- Nara Dada Location within Pakistan
- Coordinates: 31°04′N 72°32′E﻿ / ﻿31.06°N 72.53°E
- Country: Pakistan
- Province: Punjab
- District: Faisalabad
- Time zone: UTC+5 (PST)

= Nara Dada =

Nara Dada (ناراڈاڈا) (also known as 228 GB (Gugera Branch) is a village in Faisalabad District, Punjab, Pakistan on the Gojra-Samundari road. It had previously been part of Constituency NA-79 until its abolition.

The village predates the independence of Pakistan however it was rehabilitated by arrival of refugees from the district of Hoshiarpur, its name taken from the Indian villages of Nara and Dada, located within that district. The village is primarily inhabited by Rajputs belonging to the Naru and Dada lineages.

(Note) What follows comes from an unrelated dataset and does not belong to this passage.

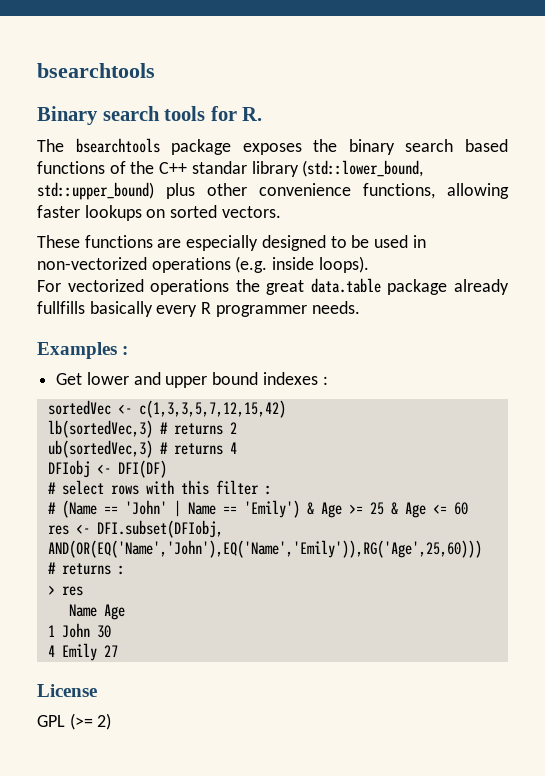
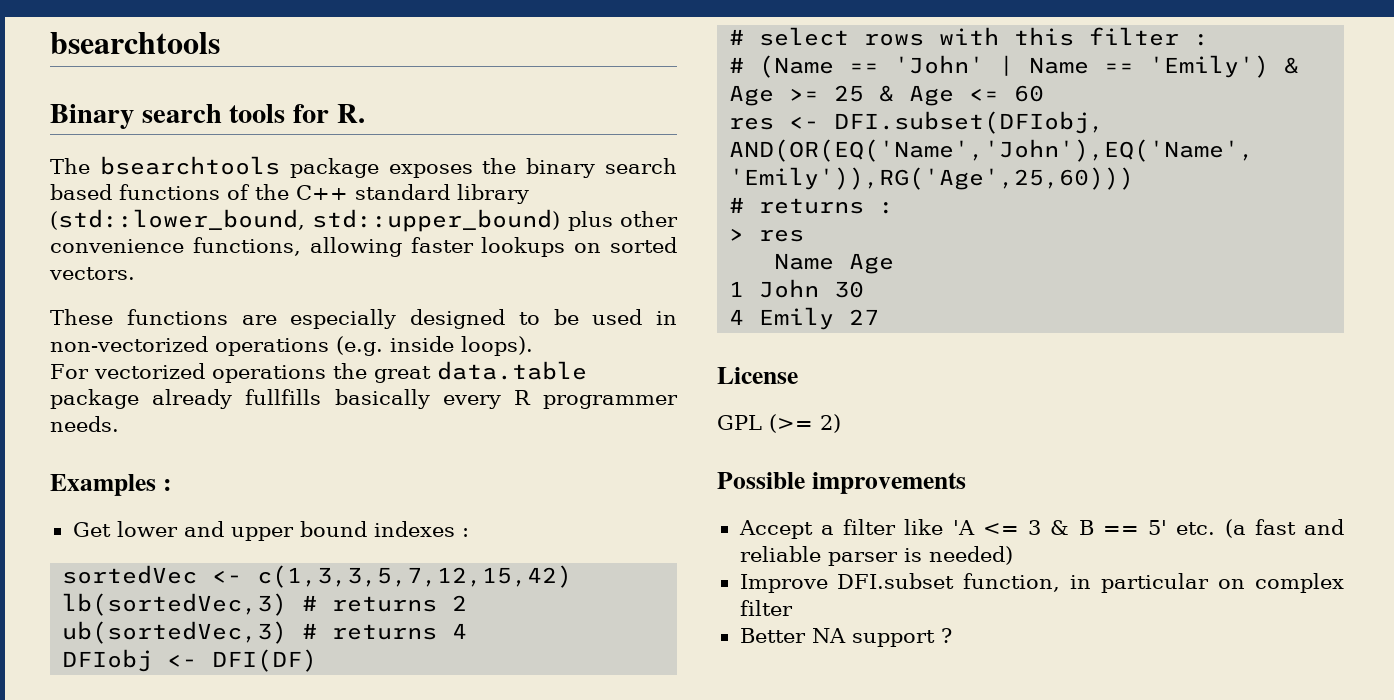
[191,161,247,174] standar -> [355,184,450,200] standard
(112, 721) none -> [717,472,966,494] [738,519,1344,539] [739,546,1013,566] [739,573,1344,593] [739,600,793,616] [739,628,952,647] // Possible improvements // Accept a filter like 'A <= 3 & B == 5' etc. (a fast and reliable parser is needed) // Improve DFI.subset function, in particular on complex filter // Better NA support ?

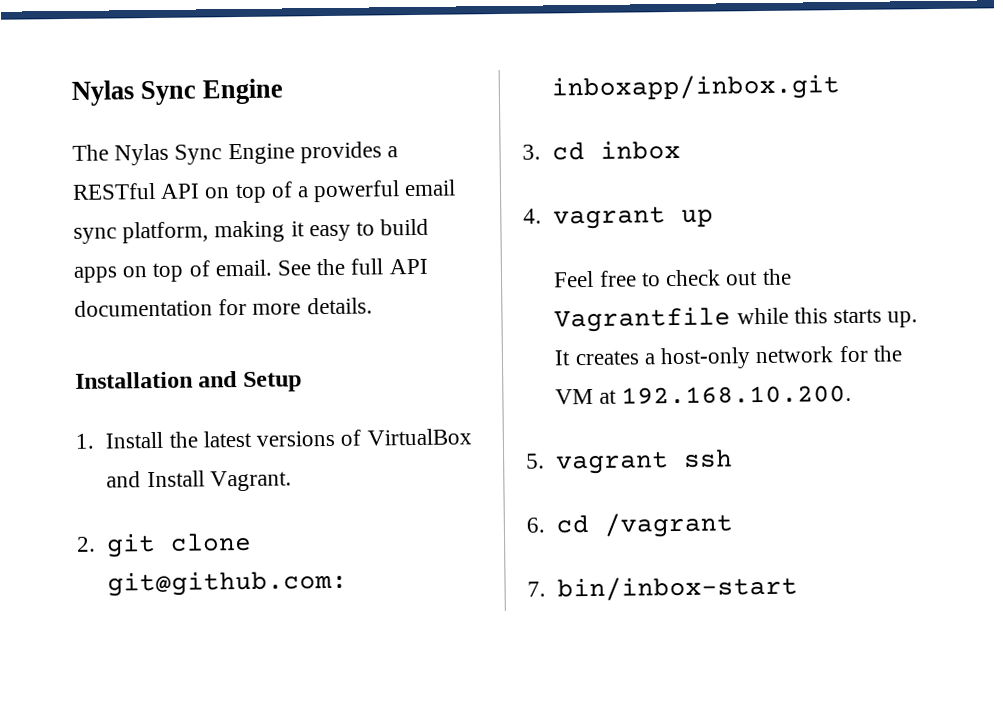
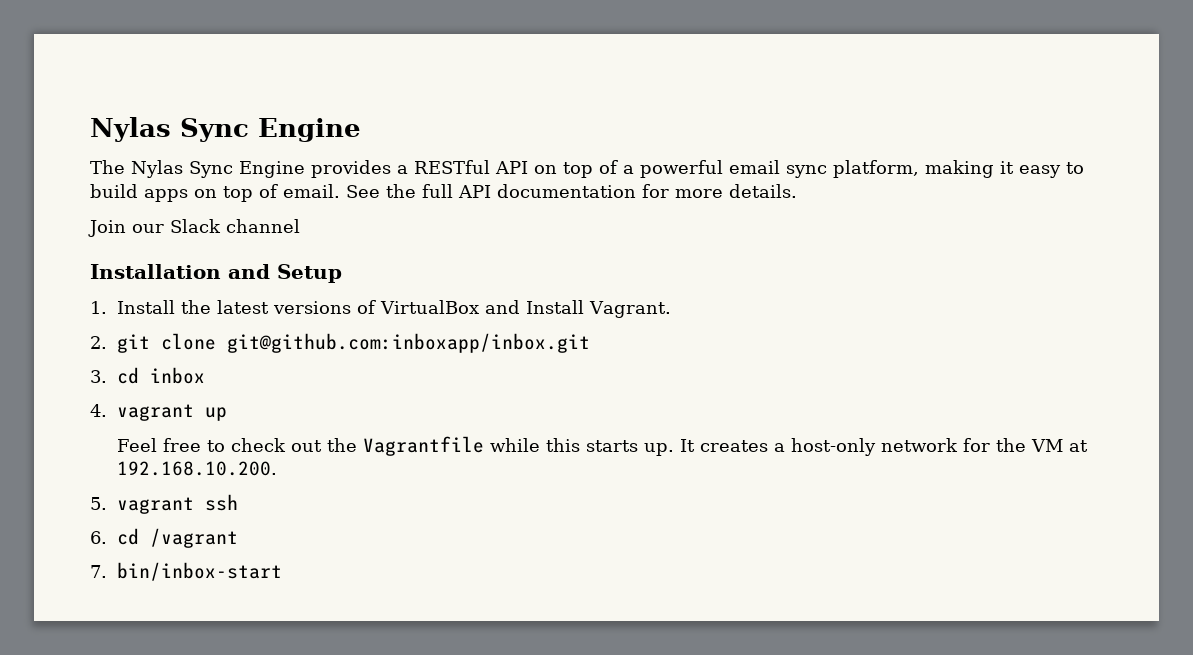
(373, 306) none -> [88,219,300,237] // Join our Slack channel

There are four mosques in Naradada. Jamia Masjid situated in the middle of the village, rebuilt in 2018. Most of the inhabitants are Muslim Rajputs who fled from anti-Muslim pogroms in India. There is also a small number of Christians living there.

Nara Dada is located near a road and acts as a hub to villages in the region. The land surrounding the village is not very fertile, and crops like wheat, sugarcane, and maize is grown there.